Sencha Kyoyo Cherry Rose

FLAVOURITE GREEN 50g

GRADE –  Sencha – Made to Japanese specifications

CAFFEINE/ANTIOXIDANT LEVEL: Low / High

Cup characteristics:  A blend of high quality green tea with sweet cherry flavouring & subtle rose hints give the tea a wonderful exotic character

Luxury ingredients: Green tea, Rose petals, Natural flavours.

£ 5.50

In stock

PRODUCT ID: 491
SKU: 771541421318 Category:

Description

Sencha Kyoyo Cherry Rose

Hunan province produces excellent Japanese style green teas. Early in the new season the tea is a bright emerald green and has the best flavor notes by a spring fresh character with pungency and body. In Hunan the tea starts growing in March; between then and the end of April the quality is very good. Once you pass April, the quality plummets on account of the volume of leaves taken in and the bushes growing too quickly. We only buy our China tea requirements from tea grown between 15th March and 15th April. Sencha is commonly used in Japanese tea ceremonies marking events of personal importance. In this type of ceremony it is the ritual that is of paramount importance as the individual as being acknowledged.

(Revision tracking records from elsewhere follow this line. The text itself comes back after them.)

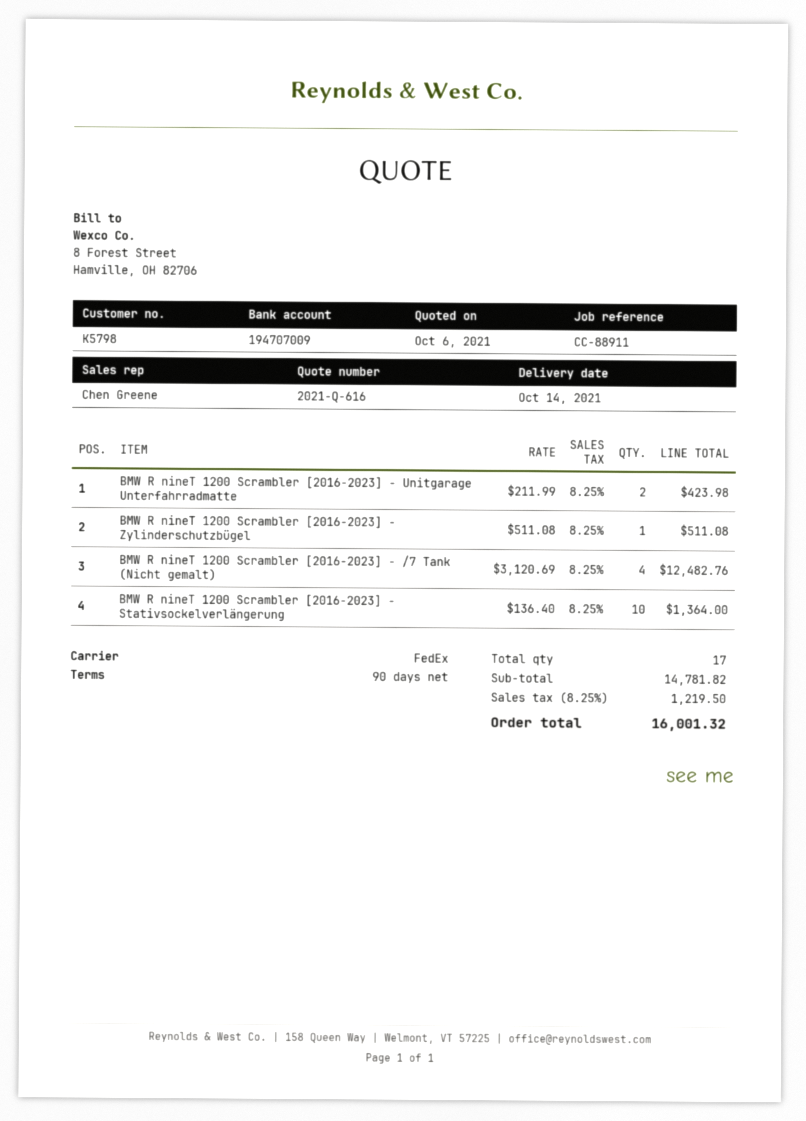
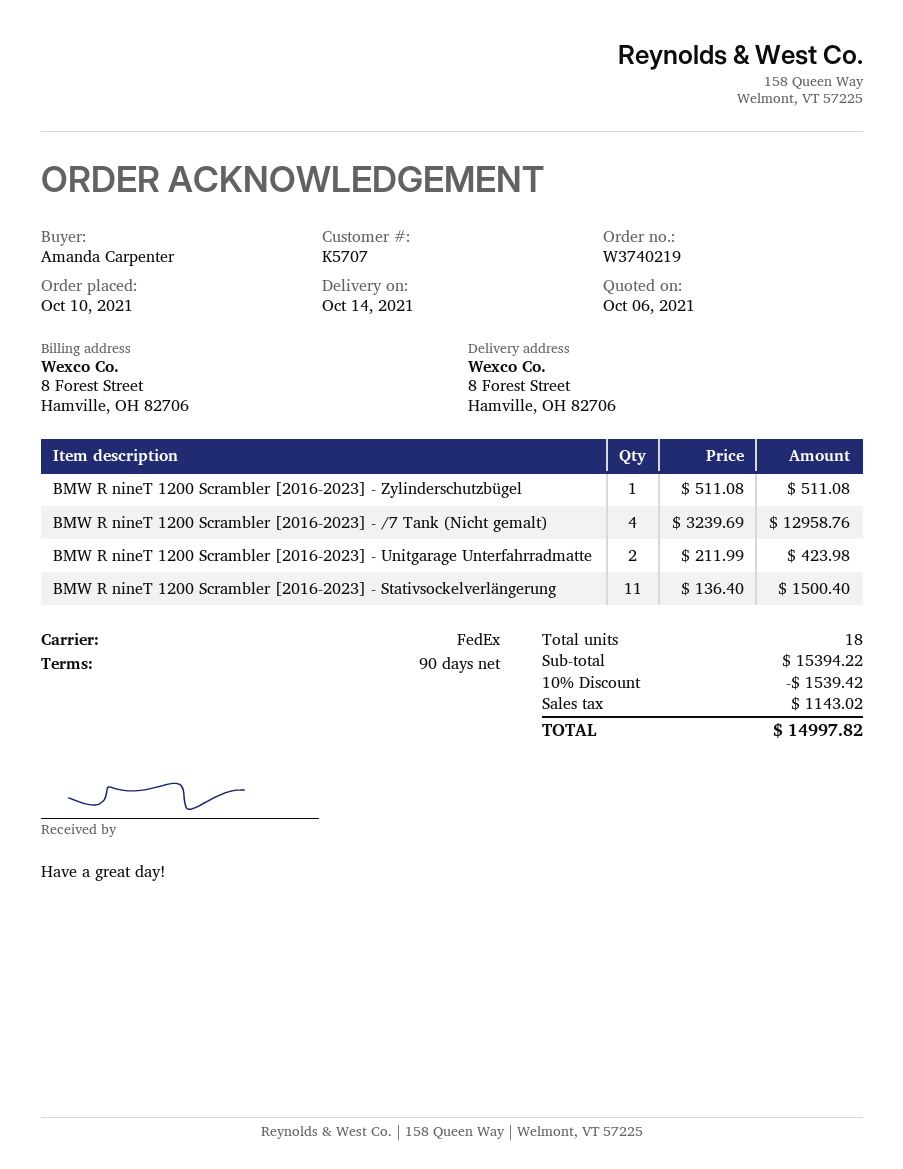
customer number: K5798 -> K5707
BMW R nineT 1200 Scrambler [2016-2023] - /7 Tank (Nicht gemalt): 4 x 3120.69 = 12482.76 -> 4 x 3239.69 = 12958.76
BMW R nineT 1200 Scrambler [2016-2023] - Stativsockelverlängerung: 10 x 136.40 = 1364.00 -> 11 x 136.40 = 1500.40
total quantity: 17 -> 18
subtotal: 14781.82 -> 15394.22
discount: none -> 10% = 1539.42
tax: 1219.50 -> 1143.02
total: 16001.32 -> 14997.82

Flavored tea is a relatively new phenomena and combining flavors with roses and Japanese style green tea is almost considered “avant garde” by our Japanese friends. Kyoto is the cultural centre of Japan. Several centuries ago Kyoto was also the religious capital of Japan. The relics of this past are evident throughout the city. Beside the multitude of temples, and the wonderful parks where religious scholars once walked, the city has more than 1000 Torjii – the typical gate/arch structures that one associates with Japan. The Torjii are large with the top shaped like a curved samurai sword (respect) and the two pillars are solid and stately (well-being).

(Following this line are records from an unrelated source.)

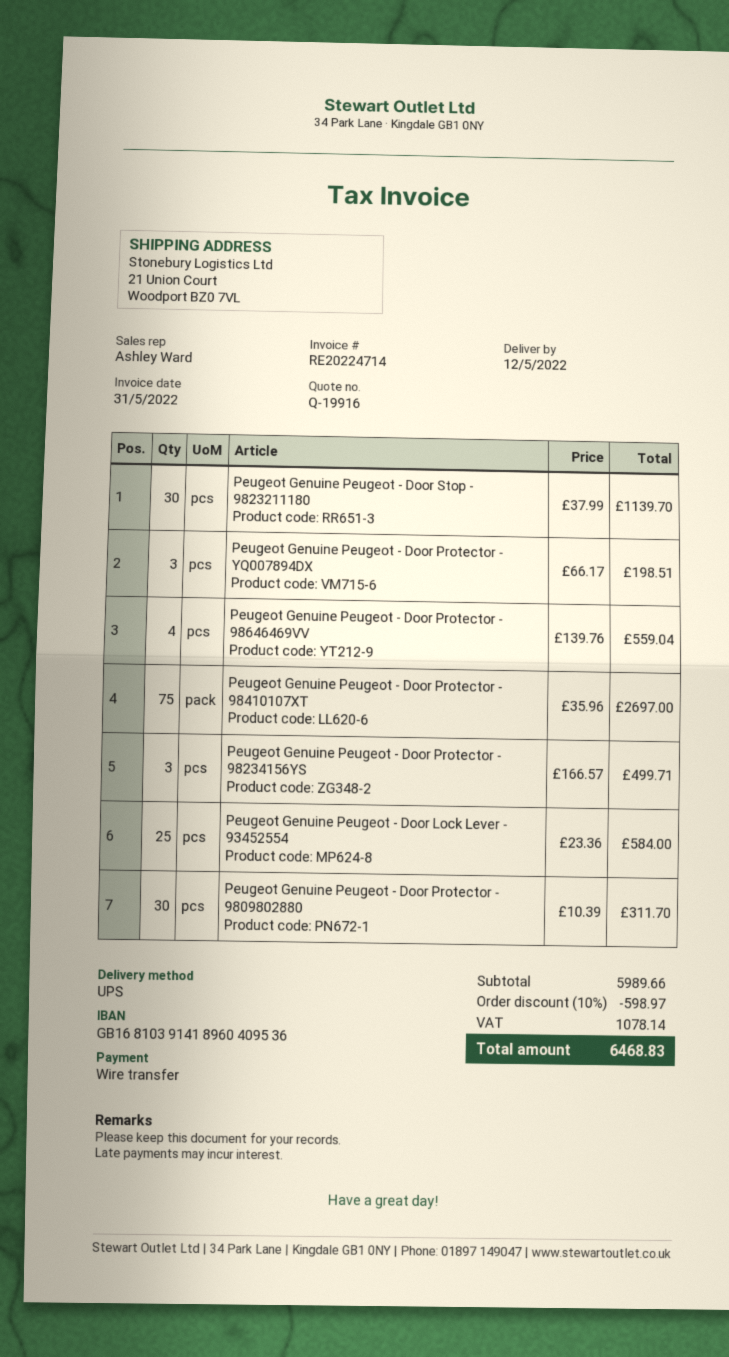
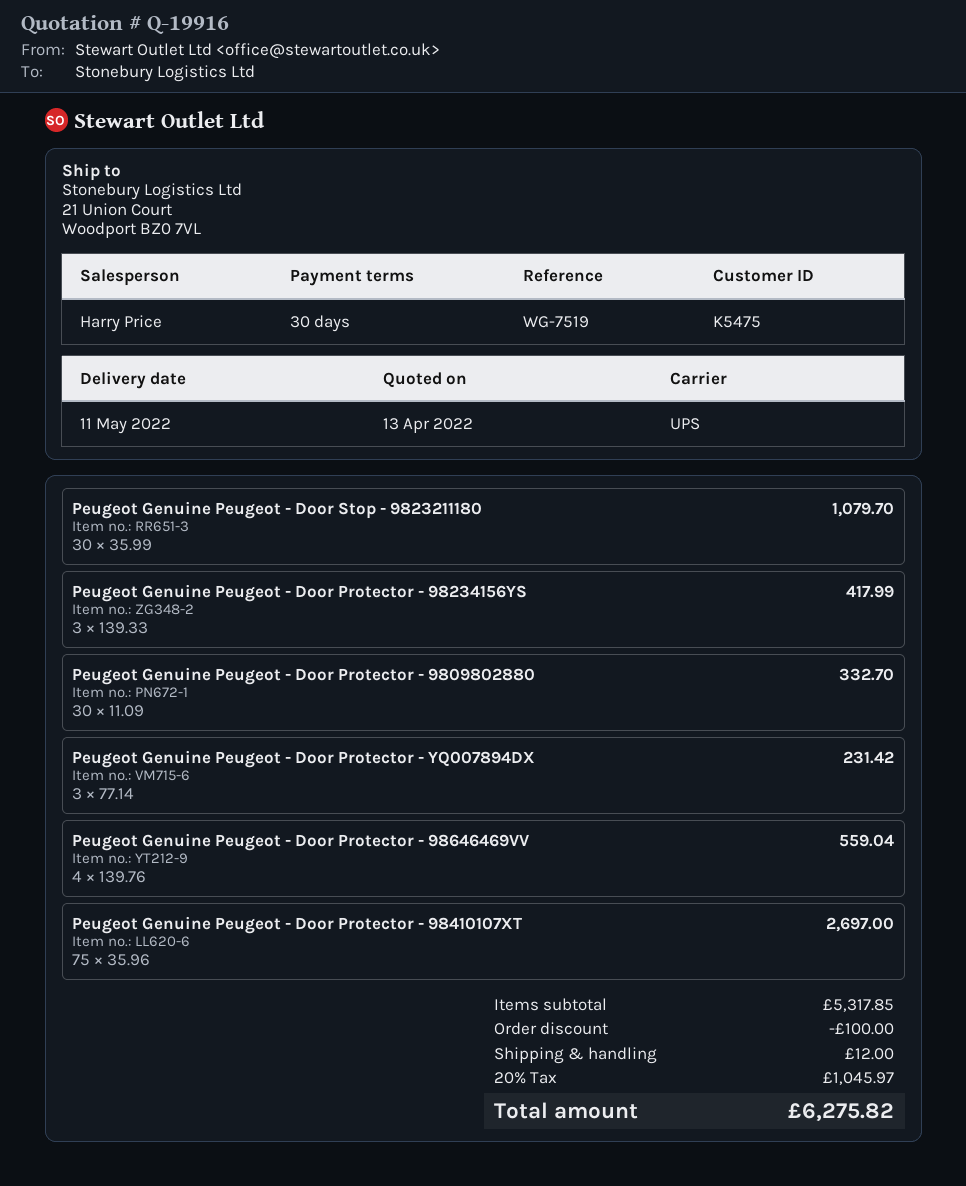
delivery date: 2022-05-12 -> 2022-05-11
sales rep: Ashley Ward -> Harry Price
Peugeot Genuine Peugeot - Door Stop - 9823211180: 30 x 37.99 = 1139.70 -> 30 x 35.99 = 1079.70
Peugeot Genuine Peugeot - Door Protector - YQ007894DX: 3 x 66.17 = 198.51 -> 3 x 77.14 = 231.42
Peugeot Genuine Peugeot - Door Protector - 98234156YS: 3 x 166.57 = 499.71 -> 3 x 139.33 = 417.99
Peugeot Genuine Peugeot - Door Lock Lever - 93452554: 25 x 23.36 = 584.00 -> none
Peugeot Genuine Peugeot - Door Protector - 9809802880: 30 x 10.39 = 311.70 -> 30 x 11.09 = 332.70
subtotal: 5989.66 -> 5317.85
discount: 598.97 -> 100.00
shipping: none -> 12.00
tax: 1078.14 -> 1045.97
total: 6468.83 -> 6275.82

During the spring this area of Japan is ablaze with new cherry blossoms and the air is filled with sweet aroma. The rose petals in this blend simulate these cherry blossoms and the flavor is reminiscent of the beautiful smells that waft on the springtime breeze. It is little wonder that this ancient city has a very high ratio of tea rooms and this tea was created to honor this wonderful time of the year. Join us and feel it with Natteas – Sencha Kyoyo Cherry Rose!

HOT BREWING METHOD:

Bring filtered or freshly drawn cold water to a rolling boil. Place 1 slightly heaping teaspoon of loose tea for each 7-9oz / 200-260ml of fluid volume in the teapot. Pour the boiling water into the teapot. Cover and let steep for 3-7 minutes according to taste (the longer the steeping time the stronger the tea). Milk and sugar are not recommended. Ideal Brewing Temperature: 85ºC/185ºF. For Food Safety reasons bring water to 100ºC/212ºF and let it cool down to 85ºC/185ºF.

ICED TEA BREWING METHOD 

(Pitcher): (to make 1 liter/quart): Place 6 slightly heaping teaspoons of loose tea  into a teapot or heat resistant pitcher. Using filtered or freshly drawn cold water, boil and pour 1¼ cups/315ml over the tea. Steep for 5 minutes. Quarter fill a serving pitcher with cold water. Pour the tea into your serving pitcher, straining the tea. Add ice and top-up the pitcher with cold water. A rule of thumb when preparing freshly brewed iced tea is to increase the strength of hot tea since it will be poured over ice and diluted with cold water. (Note: Some luxury quality teas may turn cloudy when poured over ice. This is a sign of luxury quality and nothing to worry about!)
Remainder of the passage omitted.